Date: 01/04/17 08:40 am Title: Chapter 1
I read your entire story in one go and it simply felt rushed. There wasn’t that much plot and instead you filled the gaps with vivid descriptions of Arlene crossdressing. It felt repetitive at times and it wouldn't have hurt if you'd given more information about the different spirits and more background on the supporting characters.
Author's Response: Ouch! Sixty-five pages and it felt rushed? If it didn't have much plot then maybe it should have been shorter, although then it would presumably feel even more rushed. What was lacking, I suppose, was more action, although that would make it a quite different kind of story. But I will keep that thought in mind as I write in the future. Negative feedback is valuable. I'm guessing that "repetitive" referred to the various cross-dressing descriptions. I'll admit to that, but at least they were vivid! :-) Still, the story must have been engrossing enough for you to read it in one go. I'll take that as a positive sign.

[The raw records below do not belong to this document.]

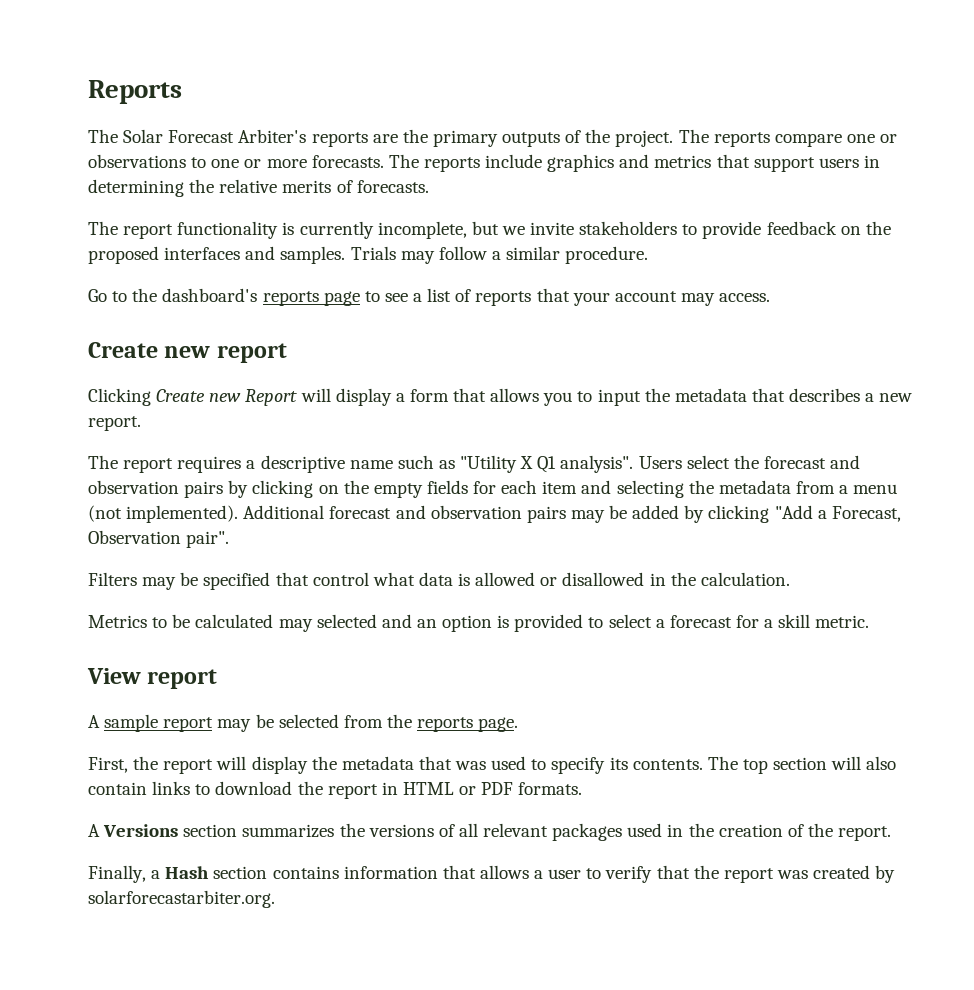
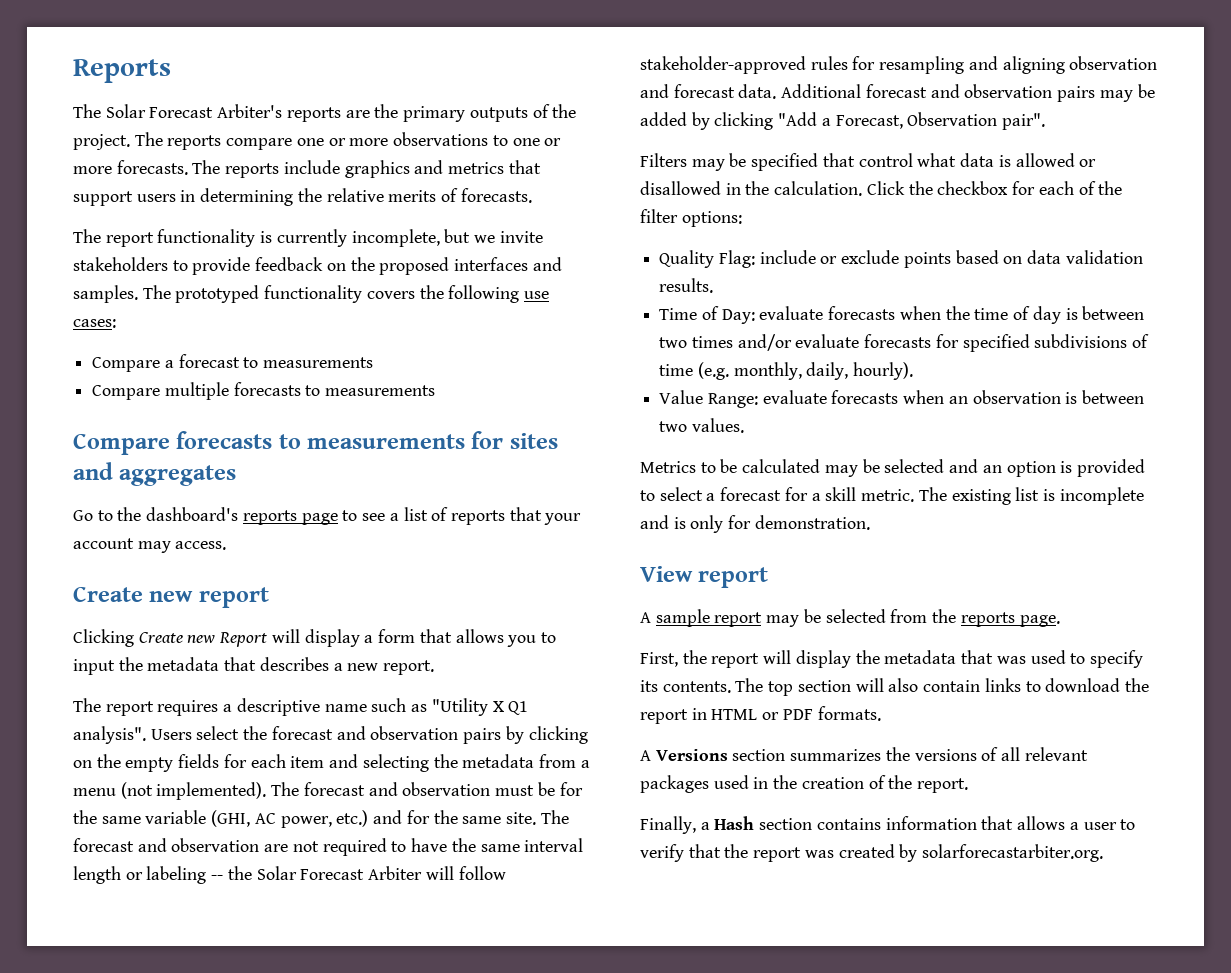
(898, 138) none -> [349,138,389,146] more
[350,246,649,264] Trials may follow a similar procedure. -> [142,285,550,303] [73,319,116,328] [92,354,374,372] [92,382,436,400] [73,431,558,455] [73,462,237,486] The prototyped functionality covers the following use cases: // Compare a forecast to measurements // Compare multiple forecasts to measurements // Compare forecasts to measurements for sites and aggregates
(239, 514) none -> [271,782,583,796] [73,810,569,828] [73,838,584,856] [73,866,506,884] [640,56,1158,74] [640,84,777,99] The forecast and observation must be for the same variable (GHI, AC power, etc.) and for the same site. The forecast and observation are not required to have the same interval length or labeling -- the Solar Forecast Arbiter will follow stakeholder-approved rules for resampling and aligning observation and forecast data.
(790, 579) none -> [866,181,1123,195] [640,209,742,227] [659,250,1143,268] [659,278,714,293] [659,306,1145,324] [659,334,1150,352] [659,362,914,380] [659,390,1145,408] [659,418,744,433] Click the checkbox for each of the filter options: // Quality Flag: include or exclude points based on data validation results. // Time of Day: evaluate forecasts when the time of day is between two times and/or evaluate forecasts for specified subdivisions of time (e.g. monthly, daily, hourly). // Value Range: evaluate forecasts when an observation is between two values.
(313, 625) none -> [862,459,880,473] be
(870, 621) none -> [918,487,1144,505] [640,515,870,533] The existing list is incomplete and is only for demonstration.

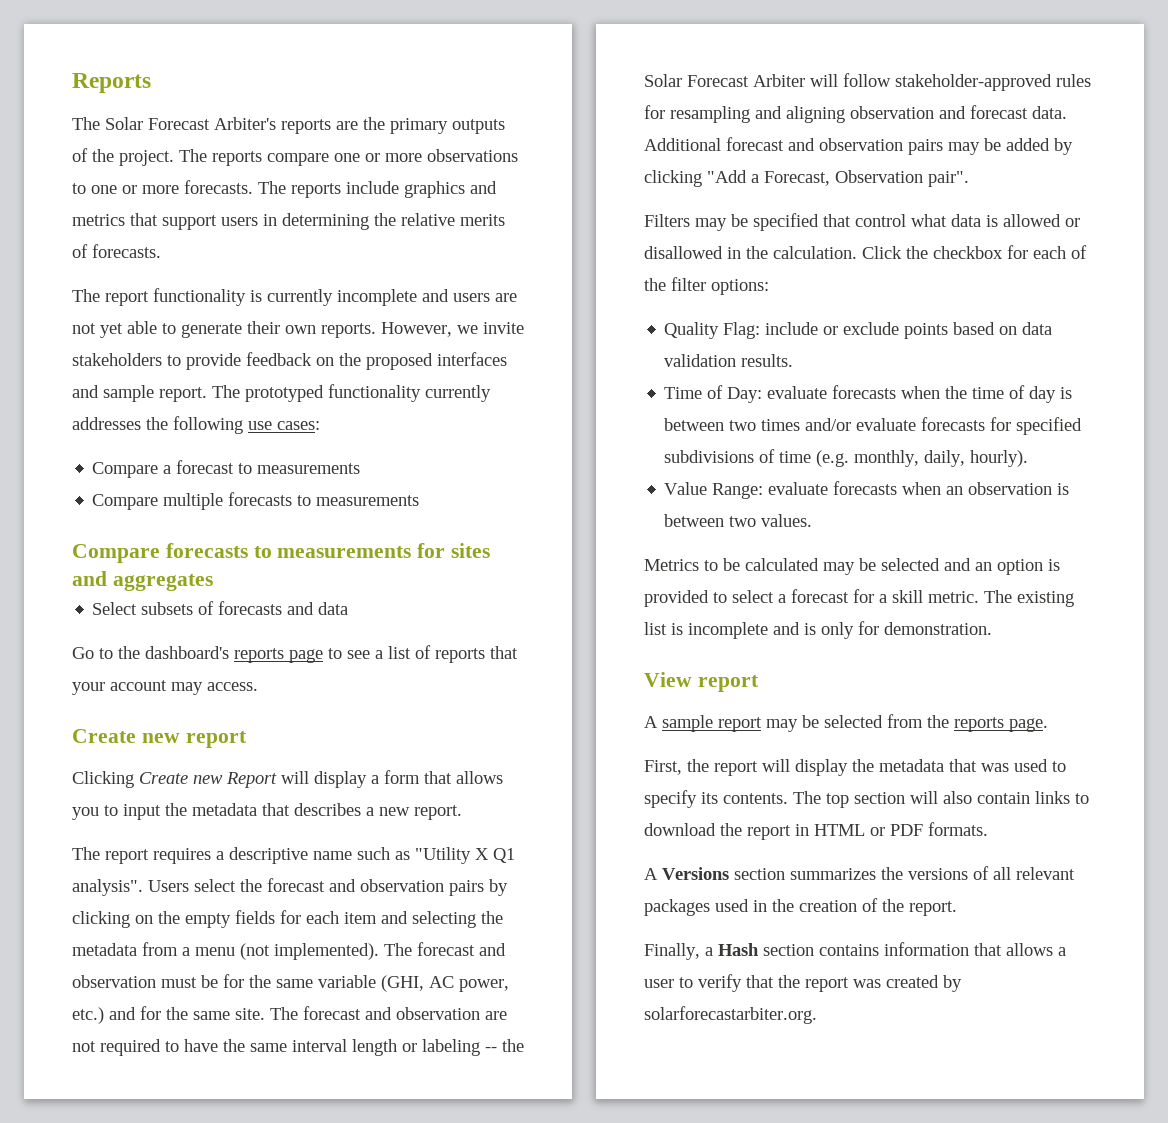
[351,229,471,247] incomplete, but -> [337,289,517,306] [72,321,452,338] incomplete and users are not yet able to generate their own reports. However,
[73,285,138,303] samples. -> [103,385,207,402] sample report.
[366,291,415,299] covers -> [425,385,491,402] [72,417,141,430] currently addresses
(237, 475) none -> [92,601,349,615] // Select subsets of forecasts and data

Date: 01/04/17 06:42 am Title: Chapter 1
I just finished the story on your site. I tried to convert it to an epub for easier reading on my kindle but it destroyed the formatting. So the pdf had to do.
I loved tone, the dark atmosphere, Great old ones, and it was tossed up with Archie of all things. It made for a great read.
Author's Response: Thank you. I'm glad you enjoyed it. The story was all about tone and atmosphere, so I'm glad that came through. Sorry about the epub thing. On my to-do list is learning how to export the story to different formats. When I get around to doing that, I'll go back and post some of my older, more substantial stories (like this one) in the new format.